- [INSTRUCTIONS TO FOLLOW]:
Which lines of the entries hold the string "hero"? Copy each one.

- [DATASET]:
::::

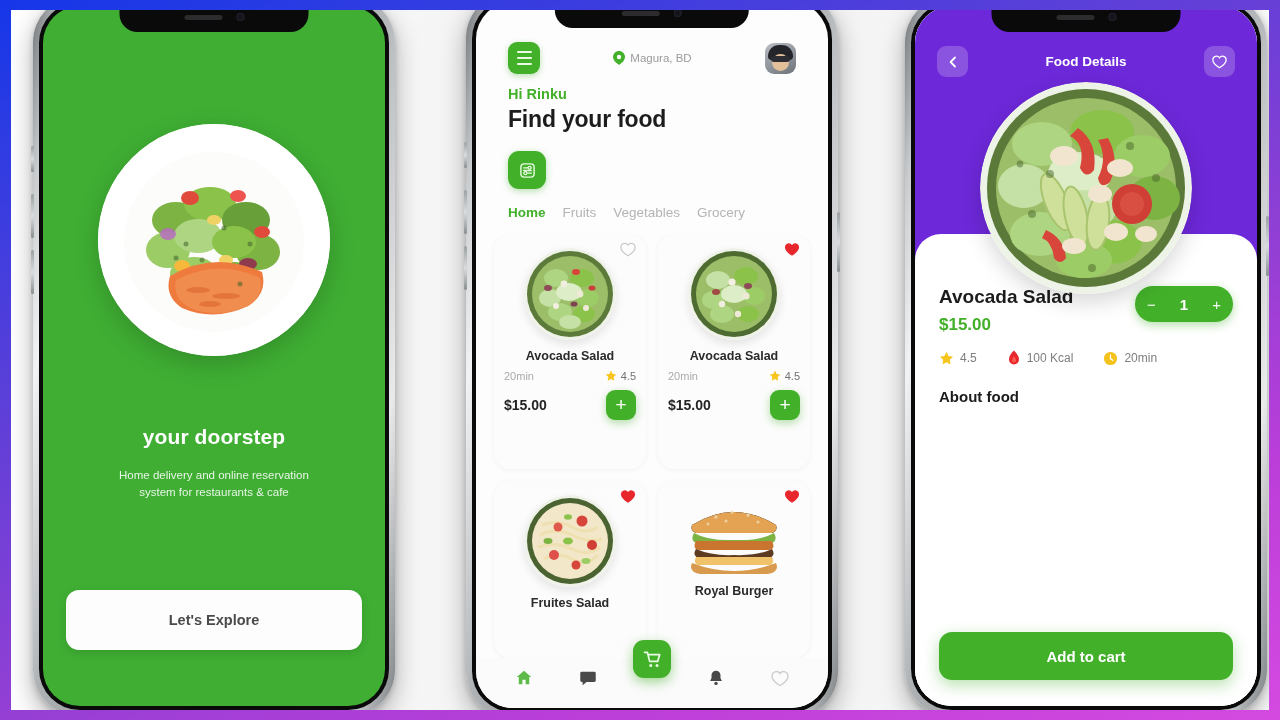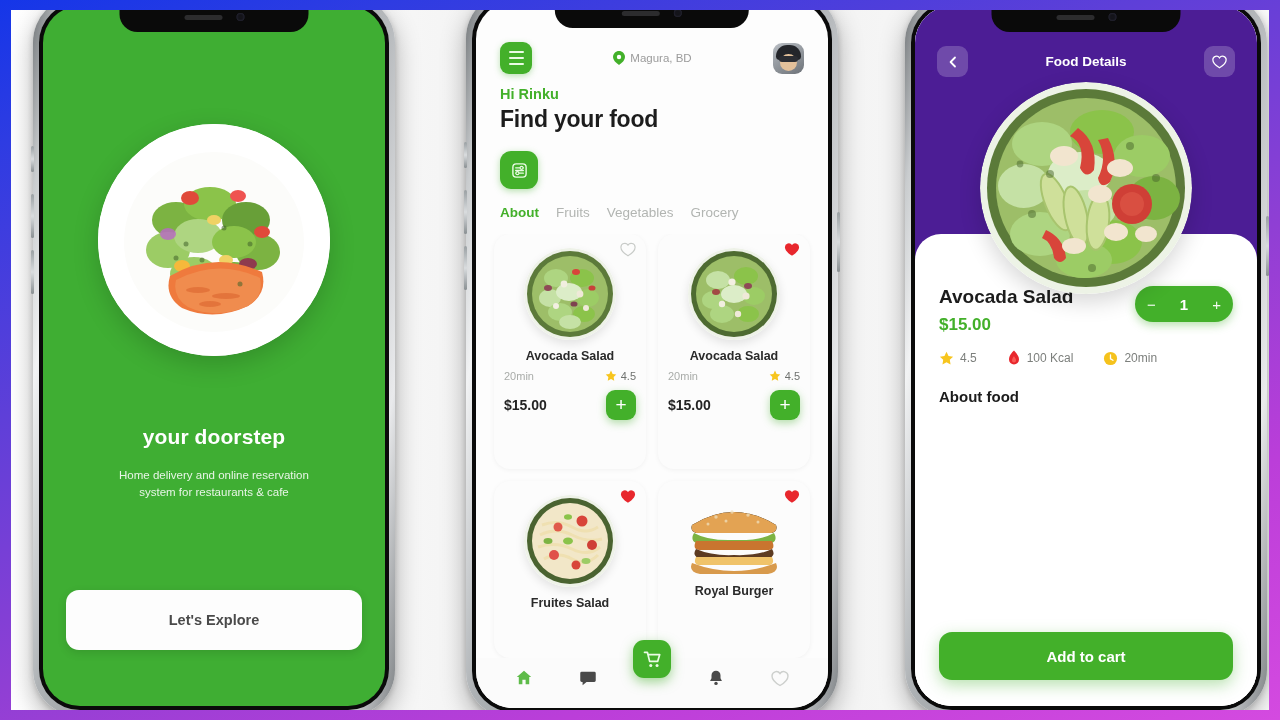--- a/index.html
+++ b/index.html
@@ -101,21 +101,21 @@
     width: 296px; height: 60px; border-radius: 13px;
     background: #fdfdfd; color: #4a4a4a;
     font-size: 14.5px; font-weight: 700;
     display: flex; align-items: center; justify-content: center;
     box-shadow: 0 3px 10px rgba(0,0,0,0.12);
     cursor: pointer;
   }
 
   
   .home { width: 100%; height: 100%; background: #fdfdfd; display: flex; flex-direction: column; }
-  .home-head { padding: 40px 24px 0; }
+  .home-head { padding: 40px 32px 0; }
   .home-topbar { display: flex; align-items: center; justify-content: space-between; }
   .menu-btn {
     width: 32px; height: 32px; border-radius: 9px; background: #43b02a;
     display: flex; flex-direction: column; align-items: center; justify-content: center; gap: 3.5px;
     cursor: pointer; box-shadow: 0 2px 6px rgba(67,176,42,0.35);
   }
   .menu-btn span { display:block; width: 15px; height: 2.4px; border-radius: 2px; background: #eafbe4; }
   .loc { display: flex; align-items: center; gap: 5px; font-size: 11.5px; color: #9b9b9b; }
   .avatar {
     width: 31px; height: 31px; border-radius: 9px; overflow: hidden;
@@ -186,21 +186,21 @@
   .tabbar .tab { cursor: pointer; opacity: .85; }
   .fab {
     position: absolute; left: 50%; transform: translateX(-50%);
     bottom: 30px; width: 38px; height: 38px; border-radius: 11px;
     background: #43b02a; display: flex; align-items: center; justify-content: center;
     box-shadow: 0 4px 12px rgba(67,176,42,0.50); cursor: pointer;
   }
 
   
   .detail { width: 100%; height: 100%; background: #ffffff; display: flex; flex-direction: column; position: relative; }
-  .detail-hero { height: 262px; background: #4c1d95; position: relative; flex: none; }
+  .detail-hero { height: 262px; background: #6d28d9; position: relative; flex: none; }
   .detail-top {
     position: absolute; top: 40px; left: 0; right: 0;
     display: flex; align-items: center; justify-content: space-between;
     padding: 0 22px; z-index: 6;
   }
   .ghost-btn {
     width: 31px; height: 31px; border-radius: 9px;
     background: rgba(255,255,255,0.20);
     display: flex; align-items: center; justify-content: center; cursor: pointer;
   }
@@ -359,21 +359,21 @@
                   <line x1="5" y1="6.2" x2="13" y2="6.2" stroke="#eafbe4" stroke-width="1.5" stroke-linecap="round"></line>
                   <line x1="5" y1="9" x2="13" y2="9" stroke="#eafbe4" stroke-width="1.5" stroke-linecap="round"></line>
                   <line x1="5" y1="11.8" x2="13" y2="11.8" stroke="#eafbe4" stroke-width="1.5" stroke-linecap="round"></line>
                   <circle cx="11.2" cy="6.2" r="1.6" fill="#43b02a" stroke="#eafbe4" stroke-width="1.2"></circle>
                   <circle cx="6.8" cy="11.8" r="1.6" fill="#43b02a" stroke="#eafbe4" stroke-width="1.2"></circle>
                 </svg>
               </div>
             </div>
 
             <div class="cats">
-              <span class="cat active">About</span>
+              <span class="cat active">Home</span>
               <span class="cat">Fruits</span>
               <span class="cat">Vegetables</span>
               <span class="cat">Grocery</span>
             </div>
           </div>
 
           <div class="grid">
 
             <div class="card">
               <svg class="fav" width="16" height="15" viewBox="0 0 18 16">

::::

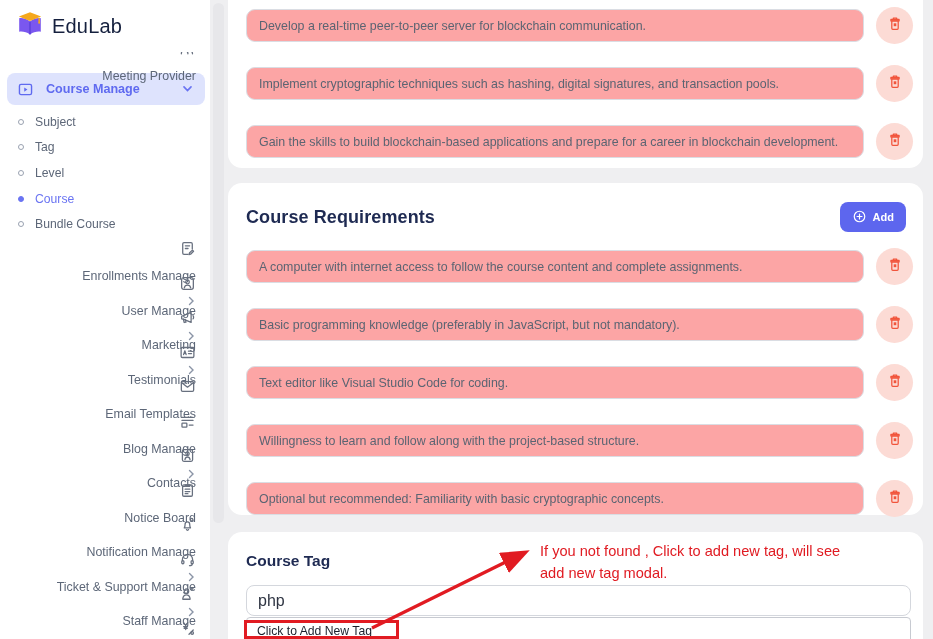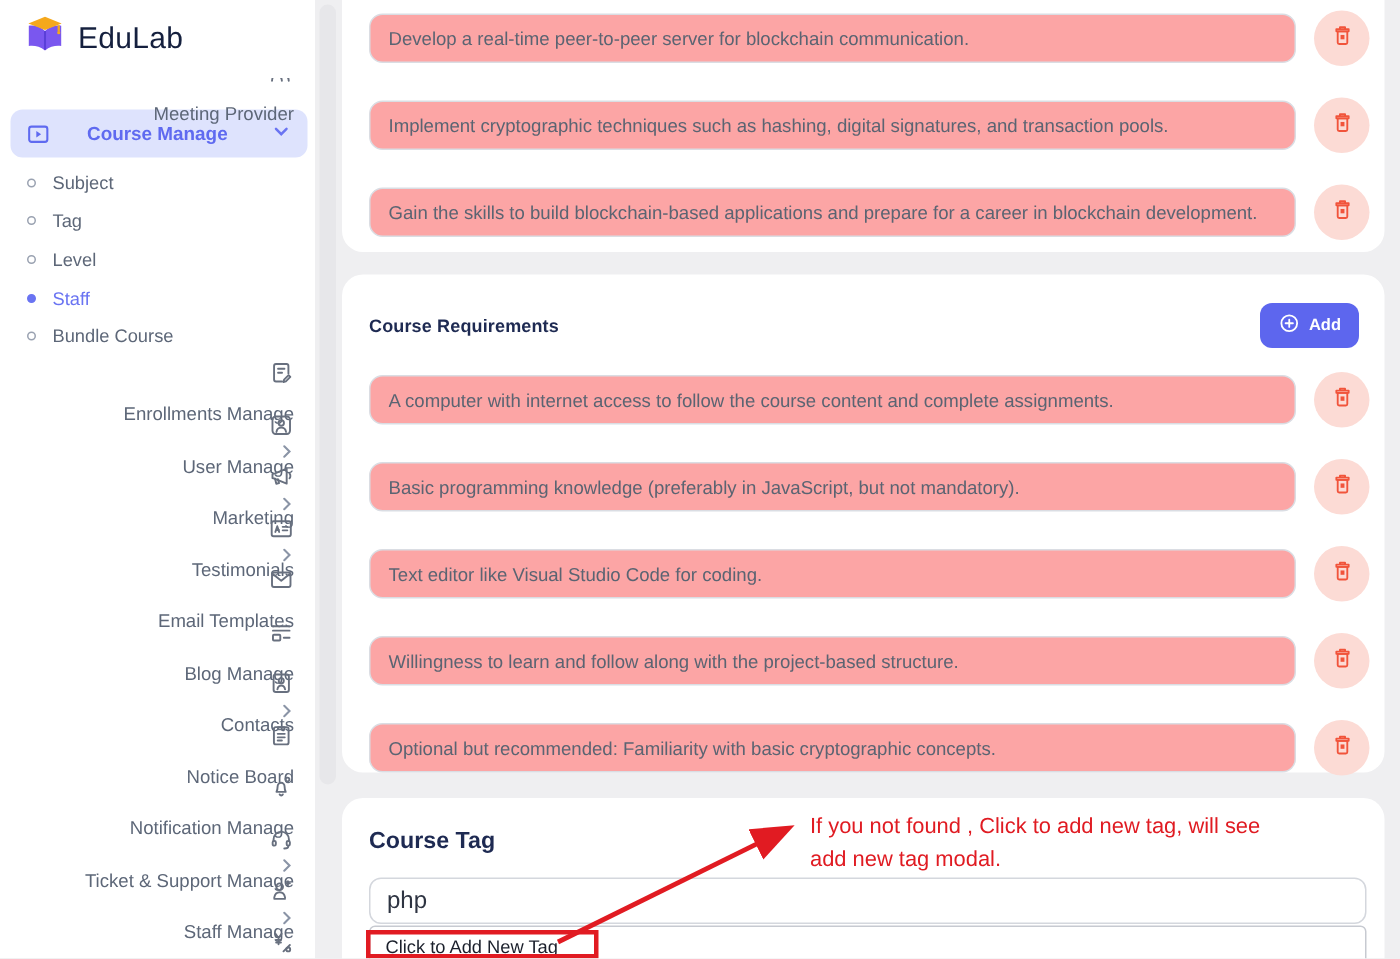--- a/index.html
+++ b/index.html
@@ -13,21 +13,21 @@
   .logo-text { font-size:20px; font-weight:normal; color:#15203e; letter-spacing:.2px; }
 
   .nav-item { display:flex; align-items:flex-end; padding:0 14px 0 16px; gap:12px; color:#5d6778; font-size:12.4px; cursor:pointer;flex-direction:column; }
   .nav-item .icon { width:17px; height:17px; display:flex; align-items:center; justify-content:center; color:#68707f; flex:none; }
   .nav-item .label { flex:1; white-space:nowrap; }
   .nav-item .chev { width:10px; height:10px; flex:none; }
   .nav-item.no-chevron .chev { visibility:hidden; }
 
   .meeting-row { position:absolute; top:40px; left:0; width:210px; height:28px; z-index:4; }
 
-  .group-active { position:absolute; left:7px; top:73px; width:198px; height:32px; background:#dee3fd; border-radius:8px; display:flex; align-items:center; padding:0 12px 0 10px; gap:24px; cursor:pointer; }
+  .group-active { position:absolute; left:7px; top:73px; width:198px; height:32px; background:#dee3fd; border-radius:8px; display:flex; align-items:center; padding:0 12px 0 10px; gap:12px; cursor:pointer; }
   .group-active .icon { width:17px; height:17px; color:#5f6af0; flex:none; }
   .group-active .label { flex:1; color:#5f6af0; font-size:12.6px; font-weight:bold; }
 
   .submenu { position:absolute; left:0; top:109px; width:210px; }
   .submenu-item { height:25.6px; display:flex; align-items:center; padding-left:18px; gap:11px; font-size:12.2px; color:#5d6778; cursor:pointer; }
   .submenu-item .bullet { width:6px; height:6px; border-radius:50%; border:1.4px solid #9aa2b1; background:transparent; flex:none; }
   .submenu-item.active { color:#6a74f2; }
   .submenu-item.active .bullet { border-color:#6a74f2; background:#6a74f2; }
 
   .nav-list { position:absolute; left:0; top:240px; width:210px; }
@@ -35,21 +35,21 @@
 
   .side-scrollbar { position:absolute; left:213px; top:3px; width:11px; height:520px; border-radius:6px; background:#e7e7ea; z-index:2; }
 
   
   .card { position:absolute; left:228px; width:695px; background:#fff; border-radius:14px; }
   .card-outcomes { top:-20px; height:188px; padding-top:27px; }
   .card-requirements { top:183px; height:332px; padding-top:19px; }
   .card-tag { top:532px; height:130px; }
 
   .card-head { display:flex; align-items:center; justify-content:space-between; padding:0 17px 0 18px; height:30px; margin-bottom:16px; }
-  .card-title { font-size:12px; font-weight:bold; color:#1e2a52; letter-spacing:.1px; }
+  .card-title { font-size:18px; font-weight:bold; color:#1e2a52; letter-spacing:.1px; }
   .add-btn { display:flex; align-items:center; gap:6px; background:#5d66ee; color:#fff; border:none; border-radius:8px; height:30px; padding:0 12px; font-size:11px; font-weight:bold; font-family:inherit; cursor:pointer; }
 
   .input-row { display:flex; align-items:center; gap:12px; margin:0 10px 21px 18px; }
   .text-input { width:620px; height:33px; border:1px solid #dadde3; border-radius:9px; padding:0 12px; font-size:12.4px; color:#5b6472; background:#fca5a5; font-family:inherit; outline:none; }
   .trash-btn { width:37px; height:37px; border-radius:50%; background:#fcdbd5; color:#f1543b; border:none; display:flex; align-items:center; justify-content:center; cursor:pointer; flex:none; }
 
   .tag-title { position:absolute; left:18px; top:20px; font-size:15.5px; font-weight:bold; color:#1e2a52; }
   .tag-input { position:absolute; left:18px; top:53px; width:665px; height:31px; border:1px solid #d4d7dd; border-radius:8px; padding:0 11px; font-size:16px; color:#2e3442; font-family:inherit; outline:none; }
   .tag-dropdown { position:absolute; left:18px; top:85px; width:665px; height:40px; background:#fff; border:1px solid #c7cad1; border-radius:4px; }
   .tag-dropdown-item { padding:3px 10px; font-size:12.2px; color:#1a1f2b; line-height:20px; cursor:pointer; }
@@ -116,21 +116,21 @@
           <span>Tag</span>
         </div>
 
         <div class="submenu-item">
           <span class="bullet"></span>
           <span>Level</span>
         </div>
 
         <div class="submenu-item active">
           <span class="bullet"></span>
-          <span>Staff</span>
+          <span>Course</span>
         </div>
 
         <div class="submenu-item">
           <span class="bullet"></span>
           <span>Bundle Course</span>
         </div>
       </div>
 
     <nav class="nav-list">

::::

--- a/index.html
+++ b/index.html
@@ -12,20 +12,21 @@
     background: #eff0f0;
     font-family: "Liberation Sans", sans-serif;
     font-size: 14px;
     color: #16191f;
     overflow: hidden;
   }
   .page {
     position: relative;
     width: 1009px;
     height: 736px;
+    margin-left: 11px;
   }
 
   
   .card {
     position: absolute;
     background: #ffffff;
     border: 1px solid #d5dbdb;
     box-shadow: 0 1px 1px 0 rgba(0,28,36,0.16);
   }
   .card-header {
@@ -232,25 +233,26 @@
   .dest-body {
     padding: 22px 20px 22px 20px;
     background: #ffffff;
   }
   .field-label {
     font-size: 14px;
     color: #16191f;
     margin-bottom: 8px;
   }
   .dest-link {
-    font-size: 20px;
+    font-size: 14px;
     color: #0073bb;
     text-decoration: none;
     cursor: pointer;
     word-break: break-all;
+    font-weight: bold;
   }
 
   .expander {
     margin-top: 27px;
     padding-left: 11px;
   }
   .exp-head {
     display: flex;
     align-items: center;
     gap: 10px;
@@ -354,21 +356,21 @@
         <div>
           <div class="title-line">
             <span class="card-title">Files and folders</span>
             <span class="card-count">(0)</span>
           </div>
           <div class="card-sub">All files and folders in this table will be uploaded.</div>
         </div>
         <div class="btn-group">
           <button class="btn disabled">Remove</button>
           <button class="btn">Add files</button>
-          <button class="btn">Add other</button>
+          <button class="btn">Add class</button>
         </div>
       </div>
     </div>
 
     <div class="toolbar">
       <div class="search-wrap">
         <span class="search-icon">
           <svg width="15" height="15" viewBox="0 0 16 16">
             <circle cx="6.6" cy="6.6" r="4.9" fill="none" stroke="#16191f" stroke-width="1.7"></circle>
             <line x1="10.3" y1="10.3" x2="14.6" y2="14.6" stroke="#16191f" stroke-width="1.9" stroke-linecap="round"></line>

::::

- [EXERCISE ANSWER]:
-  .detail-hero { height: 262px; background: #4c1d95; position: relative; flex: none; }
+  .detail-hero { height: 262px; background: #6d28d9; position: relative; flex: none; }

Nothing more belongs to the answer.